Dish Network Corp <DISH.O> reported first-quarter revenue that fell short of Wall Street estimates on Tuesday as more satellite TV subscribers cancelled their packages and revenue per customer declined as viewers chose cheaper online options.
Dish's pay-TV service shed 94,000 subscribers in the quarter, while subscribers for streaming service Sling TV rose by 91,000.
Shares of Dish slumped 9.6 percent to $30.66 in afternoon trading, hitting a 5-1/2-year low.
Dish has been trying to lure young viewers to its $20-per-month Sling TV as it battles cord-cutting in its satellite-TV services, with viewers moving to competitors like Netflix Inc <NFLX.O> and Amazon.com Inc's <AMZN.O> Prime Video.
Average revenue per user in Dish's pay-TV business fell to $84.50 from $86.55.
Craig Moffett, an analyst with MoffettNathanson, said in a research note that Dish's average revenue per user could experience more pressure in the future, as so-called skinny bundles, including the company's own Sling TV, cap its ability to raise prices.

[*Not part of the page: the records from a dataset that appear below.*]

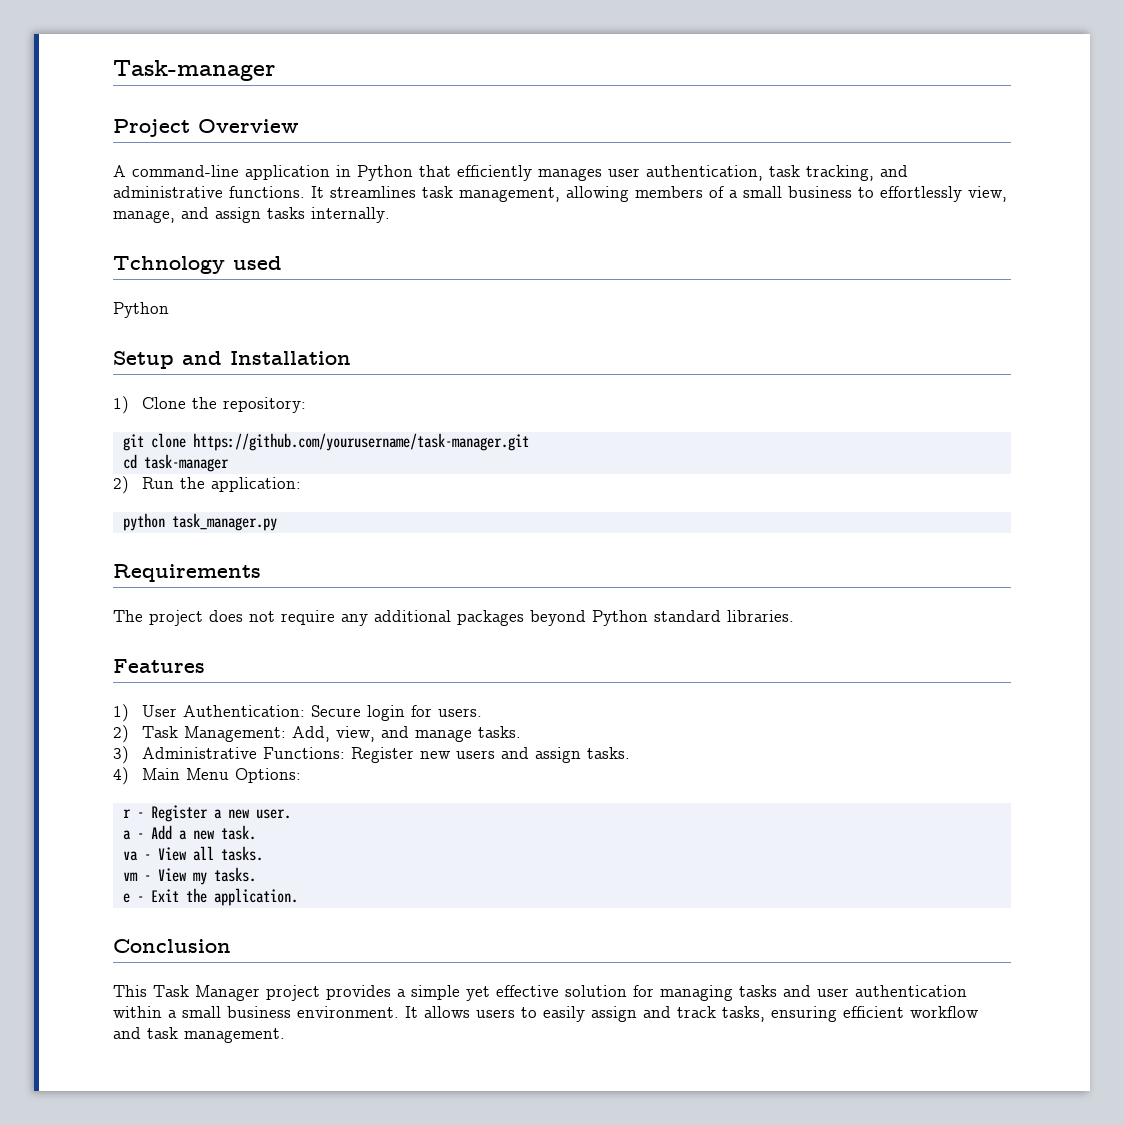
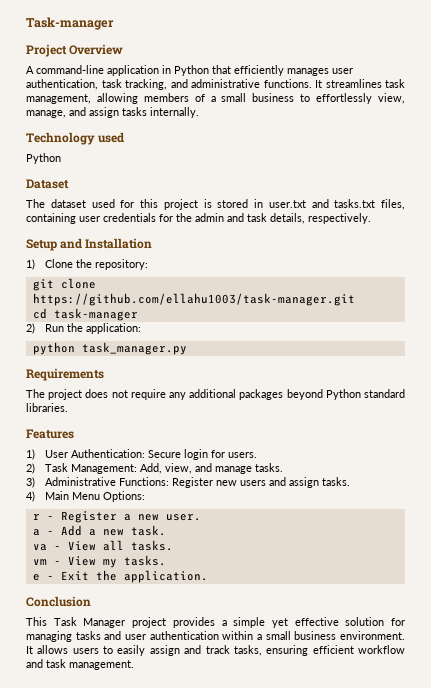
- Tchnology used
+ Technology used
+ Dataset
+ The dataset used for this project is stored in user.txt and tasks.txt files, containing user credentials for the admin and task details, respectively.
- git clone https://github.com/yourusername/task-manager.git
+ git clone https://github.com/ellahu1003/task-manager.git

Average revenue per Sling TV user was $25 in the first quarter, Moffett estimated, much lower than Dish's traditional TV customers.
Dish said in an investor call that revenue and margins on Sling TV customers are increasing and it expects the trend to continue.

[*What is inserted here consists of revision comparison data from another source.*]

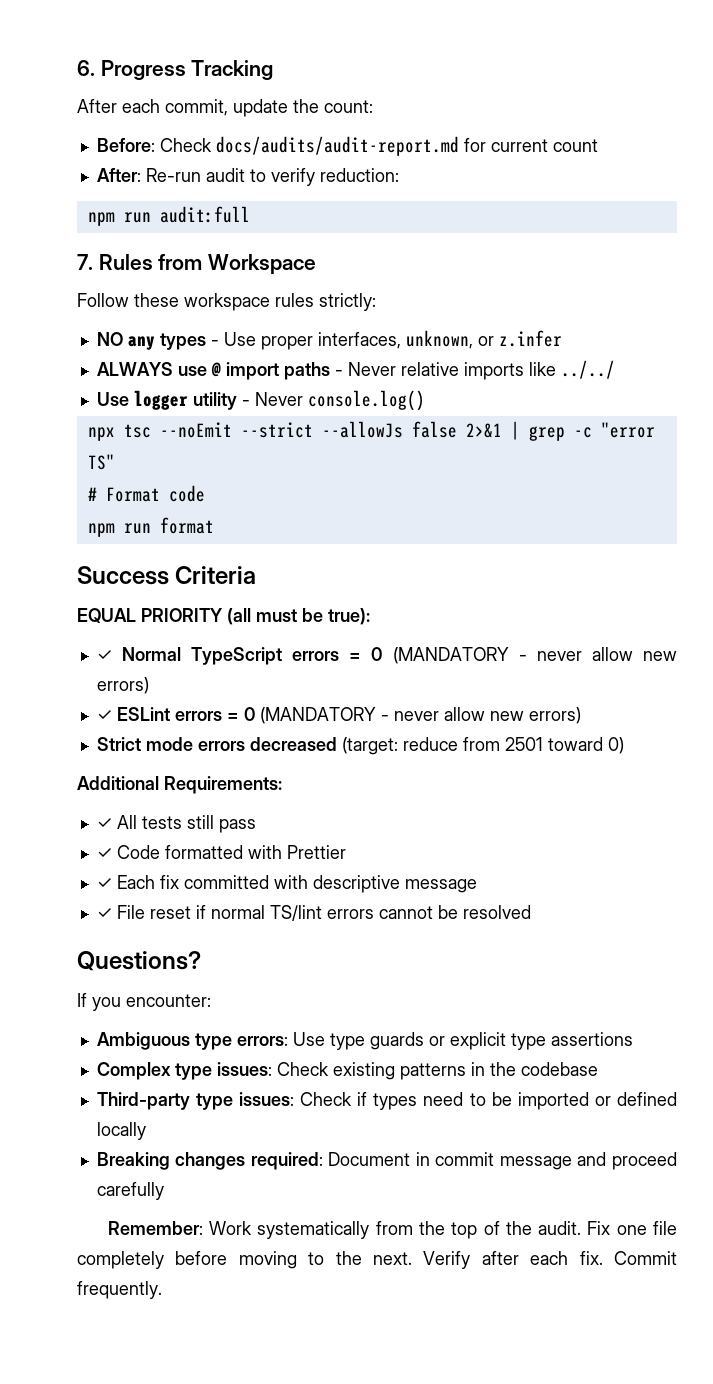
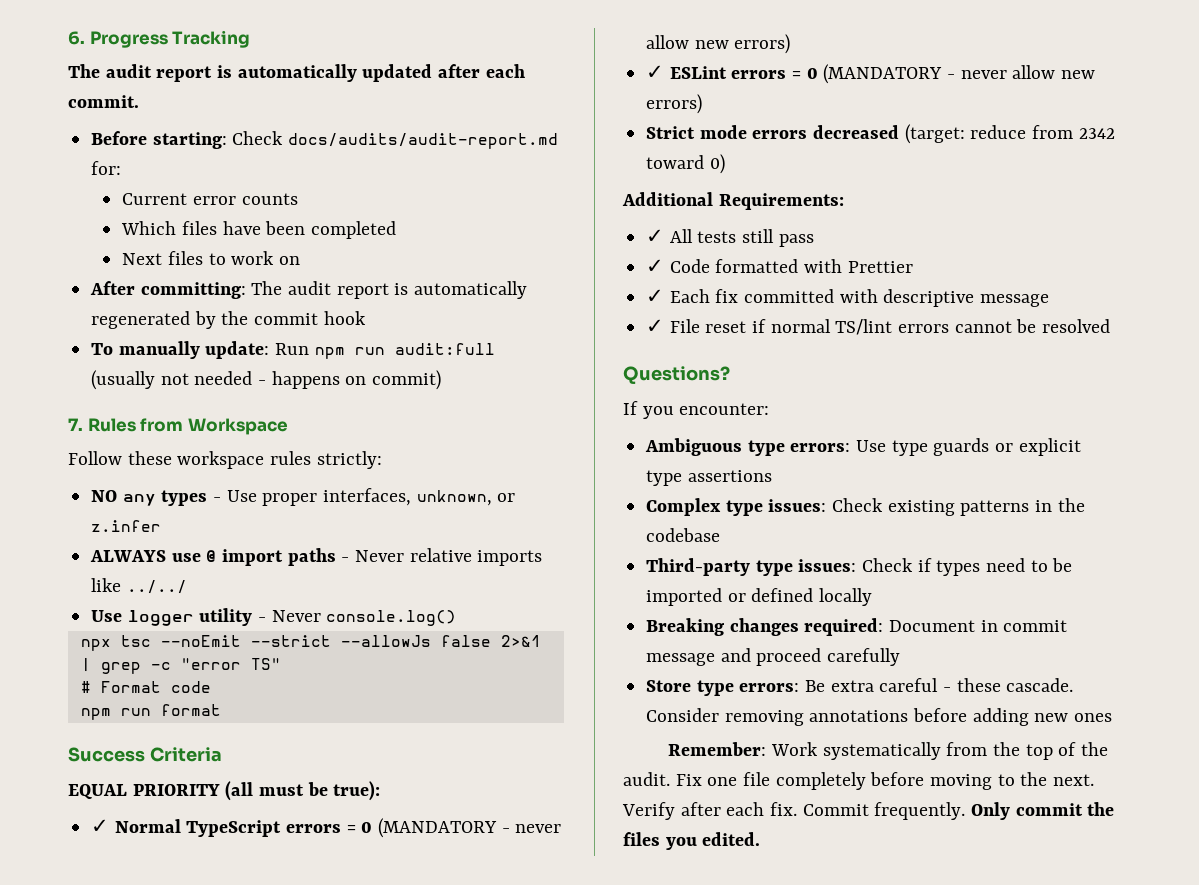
- After each commit, update the count:
- Before: Check docs/audits/audit-report.md for current count
- After: Re-run audit to verify reduction:
- npm run audit:full
+ The audit report is automatically updated after each commit.
+ Before starting: Check docs/audits/audit-report.md for:
+ Current error counts
+ Which files have been completed
+ Next files to work on
+ After committing: The audit report is automatically regenerated by the commit hook
+ To manually update: Run npm run audit:full (usually not needed - happens on commit)
- Strict mode errors decreased (target: reduce from 2501 toward 0)
+ Strict mode errors decreased (target: reduce from 2342 toward 0)
+ Store type errors: Be extra careful - these cascade. Consider removing annotations before adding new ones
+ Only commit the files you edited.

Dish is also working to build the first phase of an Internet of Things network, which will be the first step to building a nationwide 5G network, Chairman Charlie Ergen said on a conference call.
The company has been acquiring a stockpile of spectrum, or airwaves that carry data.

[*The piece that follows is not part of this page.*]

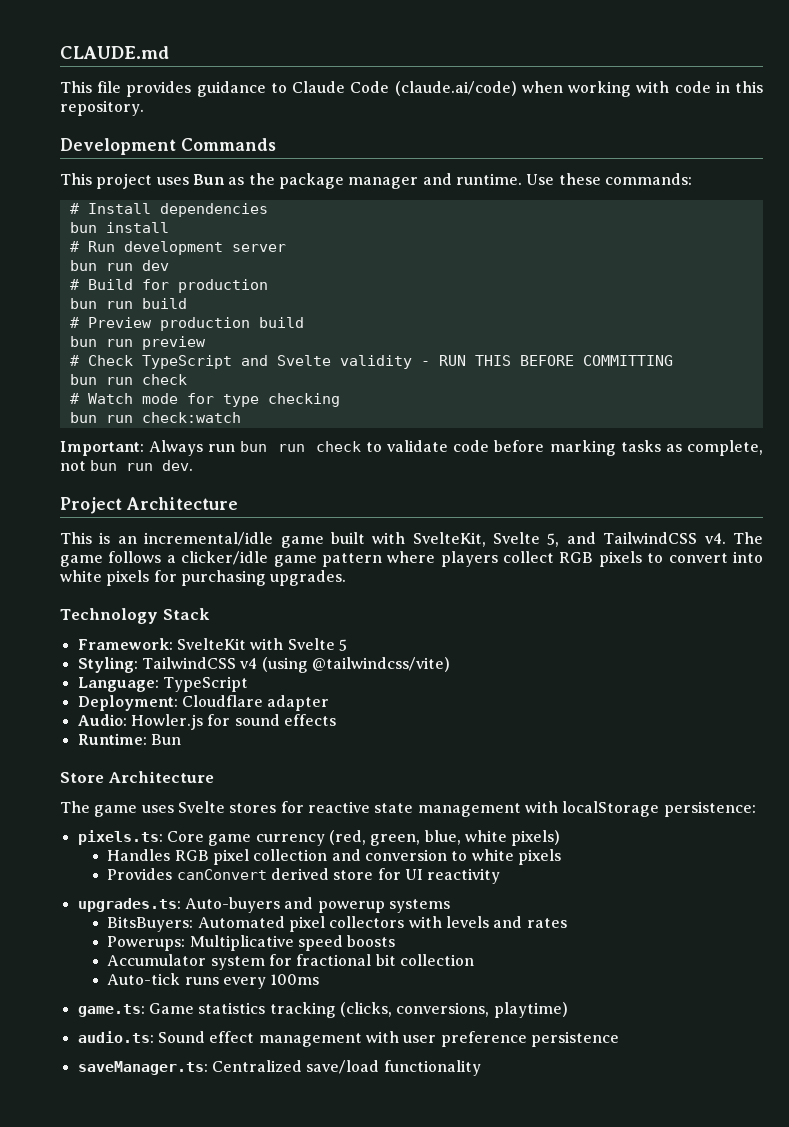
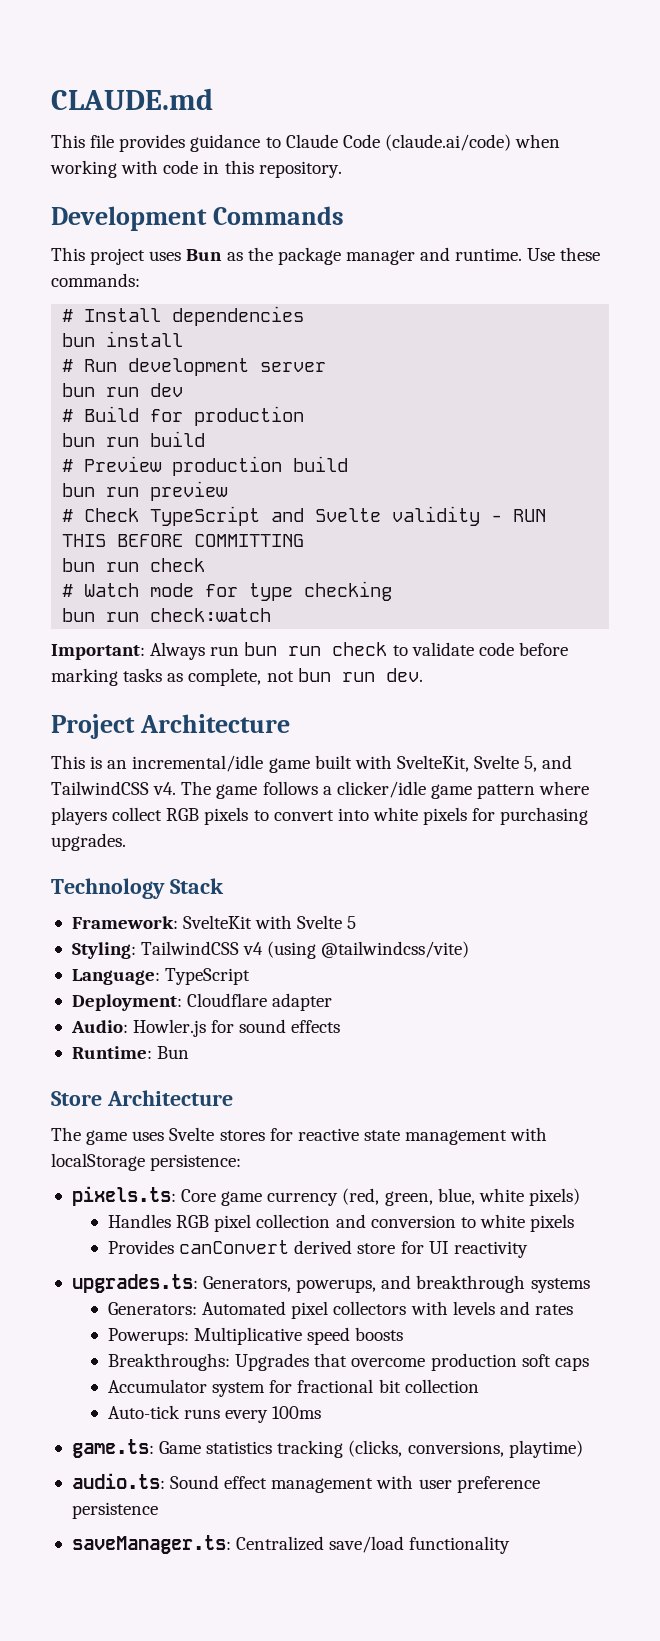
- upgrades.ts: Auto-buyers and powerup systems
+ upgrades.ts: Generators, powerups, and breakthrough systems
- BitsBuyers: Automated pixel collectors with levels and rates
+ Generators: Automated pixel collectors with levels and rates
+ Breakthroughs: Upgrades that overcome production soft caps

Every industry will need 5G to power new technologies like artificial intelligence and autonomous cars, and Dish is in a good spot to offer it, Ergen said, though he acknowledged there is investor scepticism towards the company's efforts to build a network.
Net income attributable to the company fell to $368 million, or 70 cents per share, for the quarter ended March 31, from $376 million, or 76 cents per share, a year earlier, narrowly beating Wall Street expectations.
Analysts had expected net income of 69 cents per share, according to Thomson Reuters I/B/E/S.
Revenue fell to $3.46 billion from $3.68 billion last year.
Analysts on an average were expecting revenue of $3.5 billion, according to Thomson Reuters I/B/E/S.